A Twitter user proceeded to pay him a visit to see how the former national athlete is doing. Twitter user Ezhar Ehsan met Raduan at the BHP petrol station in Kuala Selangor. “As promised, I went to find this amazing person. Once revered, but now working as a petrol pump assistant,” Ezhar tweeted, adding that he will accept donations from those willing to help. Nevertheless, netizens were shocked when the ex-athlete asked him not to post the photo on social media, worrying the National Sports Council (NSC) will be accused of not taking care of his welfare.

To see these two former athletes, fall from their former glory to being in a deplorable state is really heart wrenching. Though after Raduan‘s incident garnered the attention of many social media users, it has also  gained the attention of ministers to call for more actions to be carried out to help these para-athletes. Existing policies for the disabled have been insufficient to help them, as most of them scrape by with minimal salary, often barely enough to cover feed their families.

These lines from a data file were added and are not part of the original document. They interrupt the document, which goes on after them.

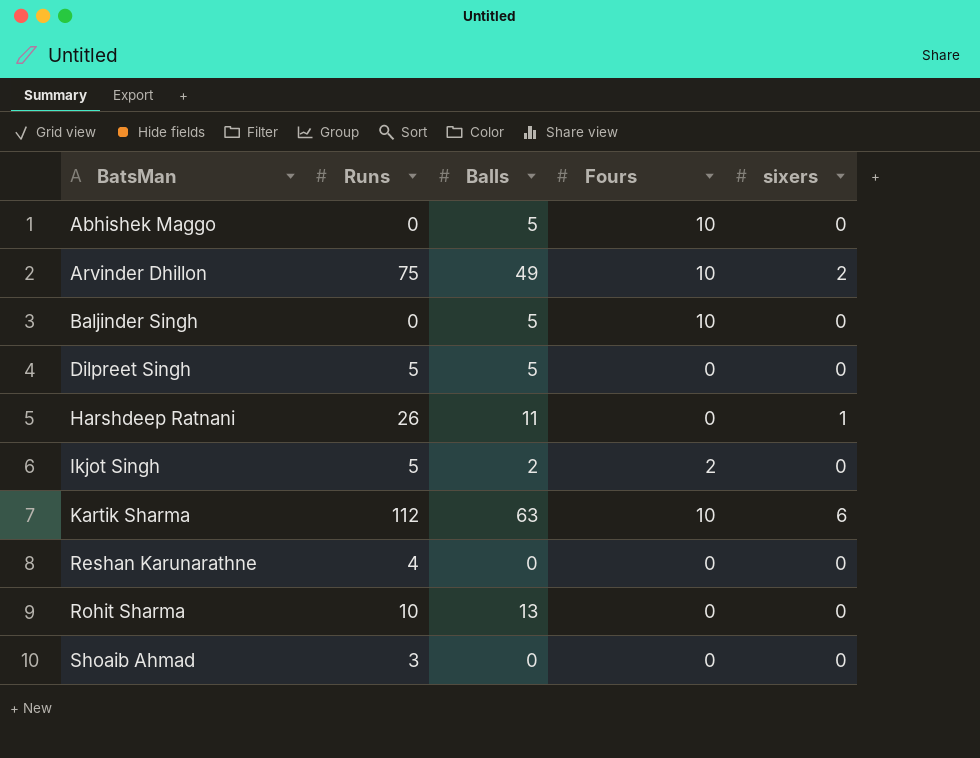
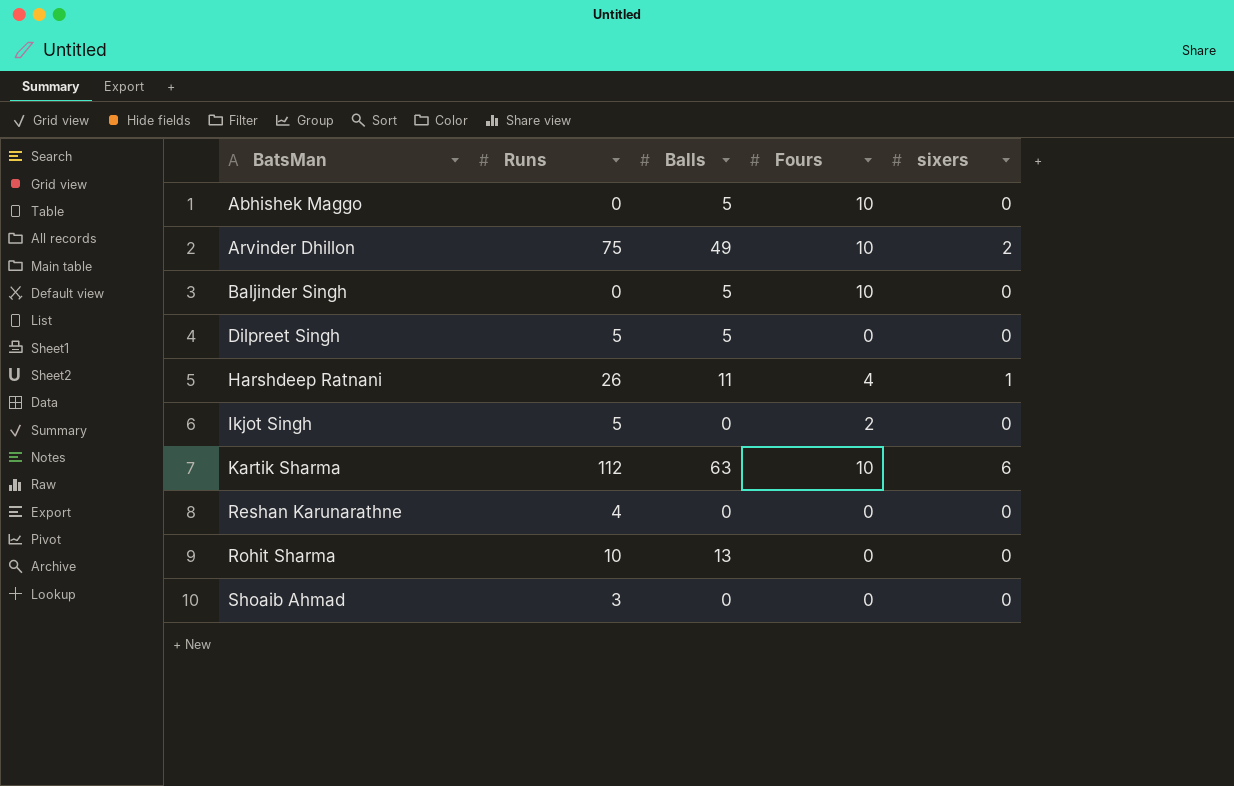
Harshdeep Ratnani | Fours: 0 -> 4
Ikjot Singh | Balls: 2 -> 0

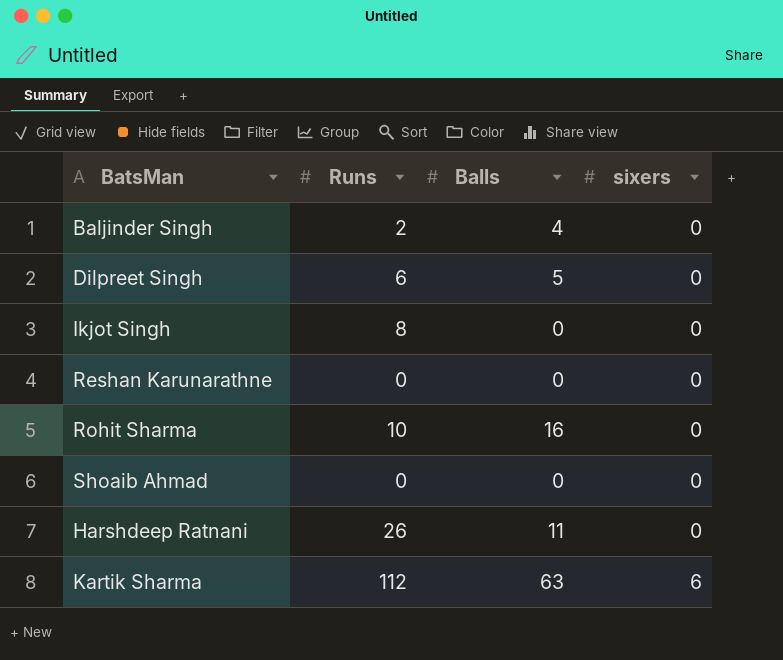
row order: BatsMan ascending -> sixers ascending
column Fours | position: 4 -> none
row Abhishek Maggo: 0 | 5 | 10 | 0 -> none
row Arvinder Dhillon: 75 | 49 | 10 | 2 -> none
Baljinder Singh | Runs: 0 -> 2
Baljinder Singh | Balls: 5 -> 4
Dilpreet Singh | Runs: 5 -> 6
Ikjot Singh | Runs: 5 -> 8
Reshan Karunarathne | Runs: 4 -> 0
Rohit Sharma | Balls: 13 -> 16
Shoaib Ahmad | Runs: 3 -> 0
Harshdeep Ratnani | sixers: 1 -> 0

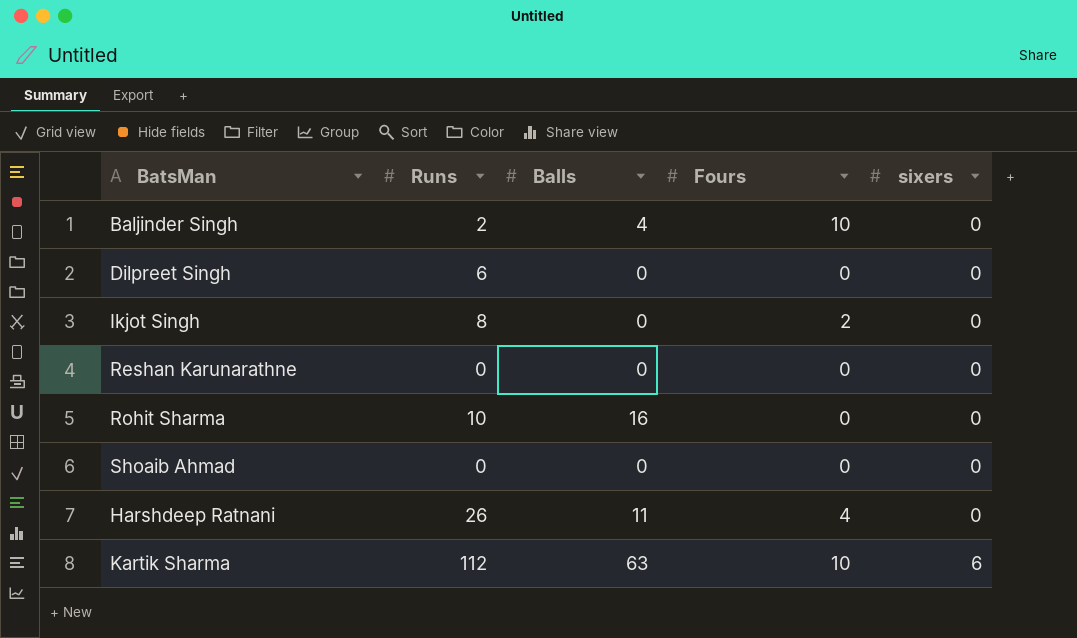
column Fours | position: none -> 4
Dilpreet Singh | Balls: 5 -> 0

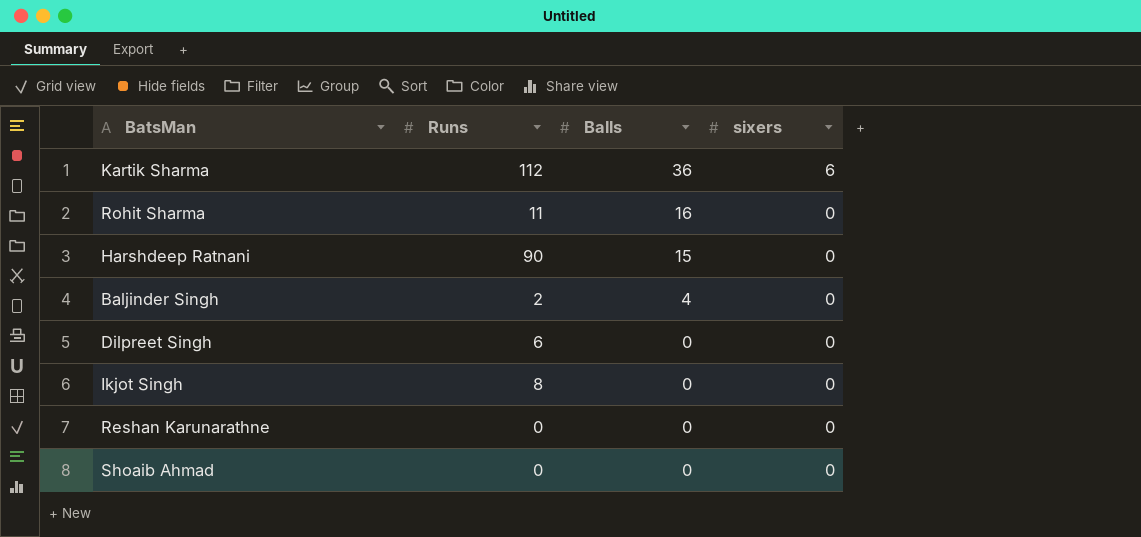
row order: sixers ascending -> Balls descending
column Fours | position: 4 -> none
Kartik Sharma | Balls: 63 -> 36
Rohit Sharma | Runs: 10 -> 11
Harshdeep Ratnani | Runs: 26 -> 90
Harshdeep Ratnani | Balls: 11 -> 15

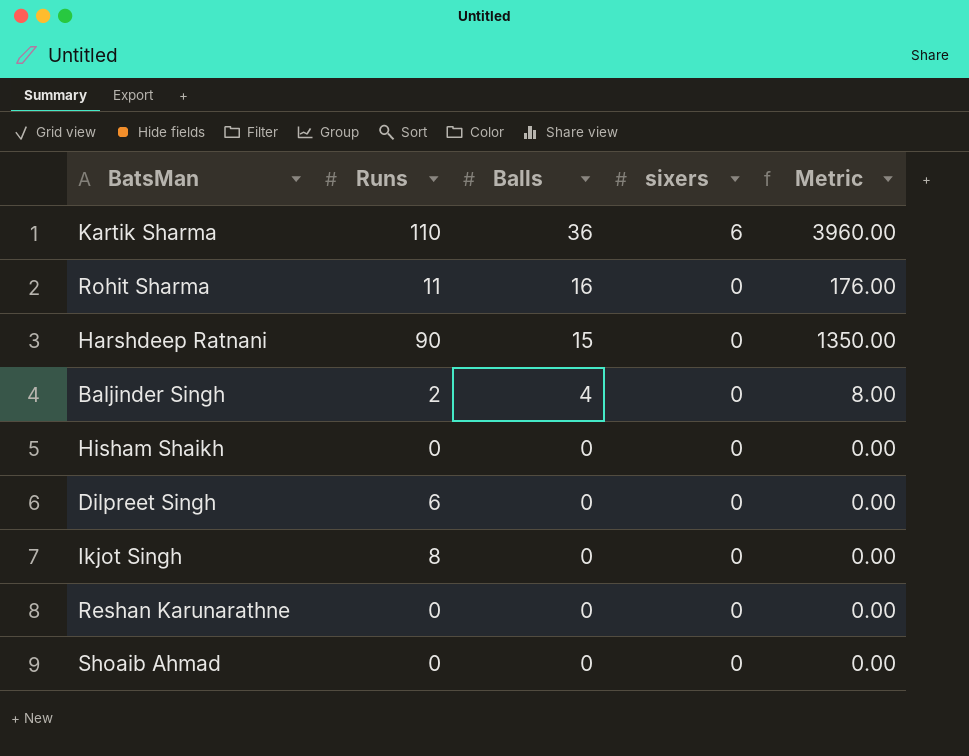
column Metric | formula: none -> [Runs] * [Balls]
Kartik Sharma | Runs: 112 -> 110
row Hisham Shaikh: none -> 0 | 0 | 0 | 0.00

While most retired athletes are made ambassadors to many brands, para-athletes have not been offered the chance or opportunity to such chance. It is sad to see, that while many Malaysian athletes will be remembered by many generations to come, para-athletes are often forgotten once the game has wrapped or when the hype died down.

The government should pay more attention to these para-athletes as they do not have much choice offered to them after they have steeped down from the sports. Paired with disability, many companies and agencies will think twice before hiring them, fearing nuisance or deemed problematic. Plus, many companies do not have the facilities to cater to people with disabilities, which has been an ongoing problem faced by many disabled in the countries. Not having the adequate facilities catered to them might hinder their mobility or so. The government and corporation need to step up to change the situation.

The government, especially. need to change the way para-athletes are treated in their own country. They fought hard for the glory of the nation and yet their deed are repaid with being forgotten. They are hardly mentioned in textbooks, they rarely shows up in news and over time, they are forgotten by people and not known by the young generations.

Whether we are able-bodied or a person with disability, we are still people, living together in a nation and contributing to our beloved country in one way or another. Why should people with disability are treated otherwise? If we strive to achieve ‘Keluarga Malaysia’, maybe this can be the first step.